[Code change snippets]

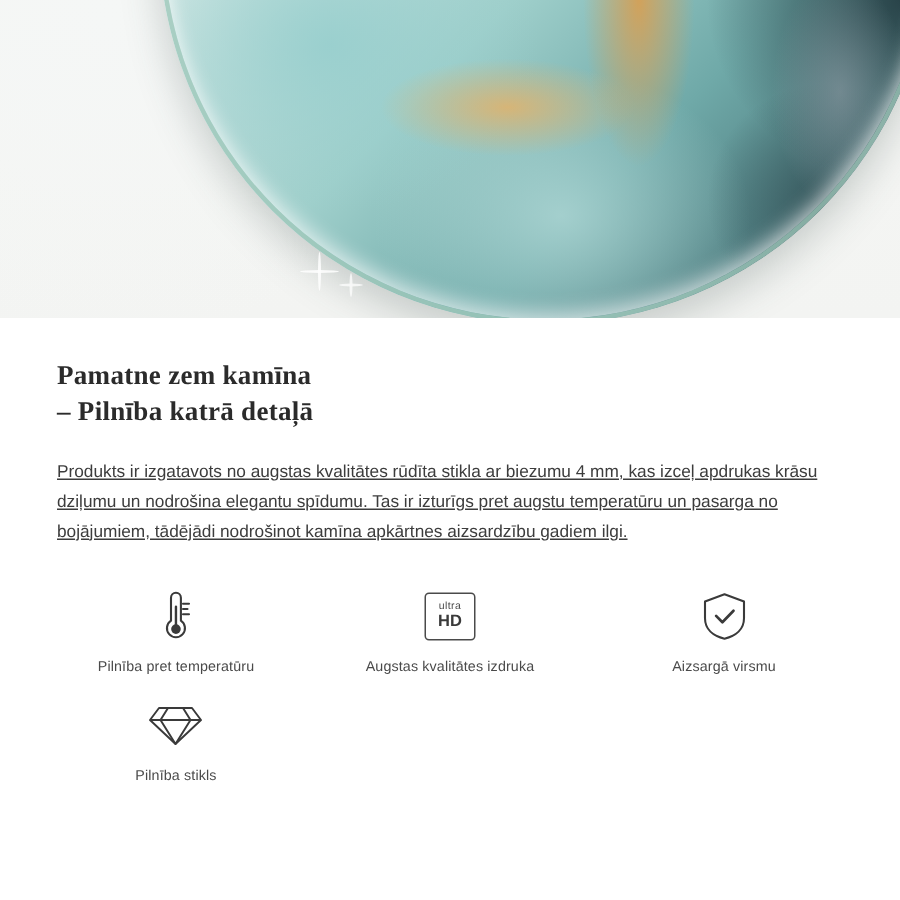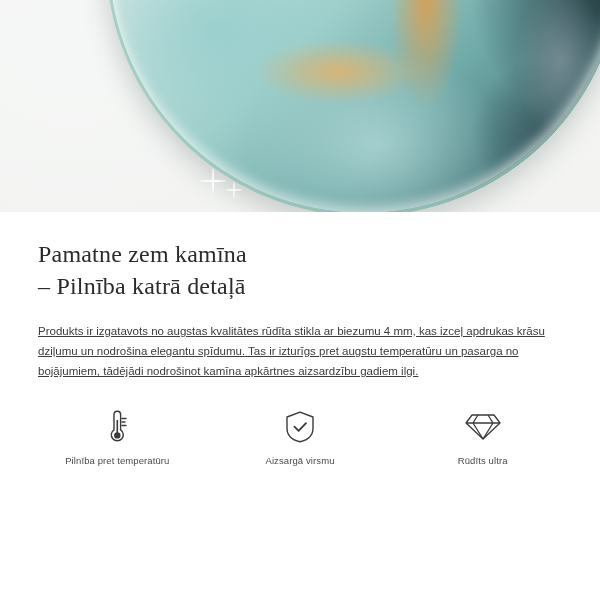--- a/index.html
+++ b/index.html
@@ -105,22 +105,22 @@
   .sparkle.s2::before { height: 16px; }
   .sparkle.s2::after  { width: 16px; }
 
   
   .content {
     padding: 26px 38px 0 38px;
   }
   h1.title {
     margin: 0;
     font-family: "Liberation Serif", serif;
-    font-size: 24px;
-    font-weight: 400;
+    font-size: 18px;
+    font-weight: 700;
     line-height: 1.35;
     color: #2b2b2b;
     letter-spacing: 0.2px;
   }
   .desc {
     margin: 18px 0 0 0;
     font-size: 11.5px;
     line-height: 1.75;
     color: #3c3c3c;
     max-width: 536px;
@@ -199,37 +199,46 @@
         <svg width="34" height="36" viewBox="0 0 34 36" fill="none" stroke="#3a3a3a" stroke-width="1.4" stroke-linecap="round">
           <path d="M14 5.5a3.3 3.3 0 0 1 6.6 0v15.3a6 6 0 1 1-6.6 0z"></path>
           <circle cx="17.3" cy="26.4" r="3.2" fill="#3a3a3a" stroke="none"></circle>
           <path d="M17.3 23.5V11.5" stroke-width="1.6"></path>
           <path d="M22 9.5h4M22 13h3M22 16.5h4"></path>
         </svg>
       </div>
       <div class="cap">Pilnība pret temperatūru</div>
     </div>
 
+    <div class="feature">
+      <div class="ico">
+        <div class="hd-box">
+          <span class="u">ultra</span>
+          <span class="h">HD</span>
+        </div>
+      </div>
+      <div class="cap">Augstas kvalitātes izdruka</div>
+    </div>
 
     <div class="feature">
       <div class="ico">
         <svg width="32" height="36" viewBox="0 0 32 36" fill="none" stroke="#3a3a3a" stroke-width="1.4" stroke-linejoin="round">
           <path d="M16 3.2 29 8v11.2c0 7.2-5.4 11.8-13 13.6C8.4 31 3 26.4 3 19.2V8z"></path>
           <path d="M10.4 17.6l4.2 4.2 7.4-7.6" stroke-width="1.8" stroke-linecap="round"></path>
         </svg>
       </div>
       <div class="cap">Aizsargā virsmu</div>
     </div>
 
     <div class="feature">
       <div class="ico">
         <svg width="36" height="32" viewBox="0 0 36 32" fill="none" stroke="#3a3a3a" stroke-width="1.3" stroke-linejoin="round">
           <path d="M7 4h22l6 8-17 16L1 12z"></path>
           <path d="M1 12h34M13 4l-5 8 10 16M23 4l5 8-10 16"></path>
         </svg>
       </div>
-      <div class="cap">Rūdīts ultra</div>
+      <div class="cap">Pilnība stikls</div>
     </div>
 
 
 
   </div>
 </div>
 
 </body></html>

What to do — Would you repeat the entries exactly, but with no pictures?

Response area —
--- a/index.html
+++ b/index.html
@@ -105,22 +105,22 @@
   .sparkle.s2::before { height: 16px; }
   .sparkle.s2::after  { width: 16px; }
 
   
   .content {
     padding: 26px 38px 0 38px;
   }
   h1.title {
     margin: 0;
     font-family: "Liberation Serif", serif;
-    font-size: 24px;
-    font-weight: 400;
+    font-size: 18px;
+    font-weight: 700;
     line-height: 1.35;
     color: #2b2b2b;
     letter-spacing: 0.2px;
   }
   .desc {
     margin: 18px 0 0 0;
     font-size: 11.5px;
     line-height: 1.75;
     color: #3c3c3c;
     max-width: 536px;
@@ -199,37 +199,46 @@
         <svg width="34" height="36" viewBox="0 0 34 36" fill="none" stroke="#3a3a3a" stroke-width="1.4" stroke-linecap="round">
           <path d="M14 5.5a3.3 3.3 0 0 1 6.6 0v15.3a6 6 0 1 1-6.6 0z"></path>
           <circle cx="17.3" cy="26.4" r="3.2" fill="#3a3a3a" stroke="none"></circle>
           <path d="M17.3 23.5V11.5" stroke-width="1.6"></path>
           <path d="M22 9.5h4M22 13h3M22 16.5h4"></path>
         </svg>
       </div>
       <div class="cap">Pilnība pret temperatūru</div>
     </div>
 
+    <div class="feature">
+      <div class="ico">
+        <div class="hd-box">
+          <span class="u">ultra</span>
+          <span class="h">HD</span>
+        </div>
+      </div>
+      <div class="cap">Augstas kvalitātes izdruka</div>
+    </div>
 
     <div class="feature">
       <div class="ico">
         <svg width="32" height="36" viewBox="0 0 32 36" fill="none" stroke="#3a3a3a" stroke-width="1.4" stroke-linejoin="round">
           <path d="M16 3.2 29 8v11.2c0 7.2-5.4 11.8-13 13.6C8.4 31 3 26.4 3 19.2V8z"></path>
           <path d="M10.4 17.6l4.2 4.2 7.4-7.6" stroke-width="1.8" stroke-linecap="round"></path>
         </svg>
       </div>
       <div class="cap">Aizsargā virsmu</div>
     </div>
 
     <div class="feature">
       <div class="ico">
         <svg width="36" height="32" viewBox="0 0 36 32" fill="none" stroke="#3a3a3a" stroke-width="1.3" stroke-linejoin="round">
           <path d="M7 4h22l6 8-17 16L1 12z"></path>
           <path d="M1 12h34M13 4l-5 8 10 16M23 4l5 8-10 16"></path>
         </svg>
       </div>
-      <div class="cap">Rūdīts ultra</div>
+      <div class="cap">Pilnība stikls</div>
     </div>
 
 
 
   </div>
 </div>
 
 </body></html>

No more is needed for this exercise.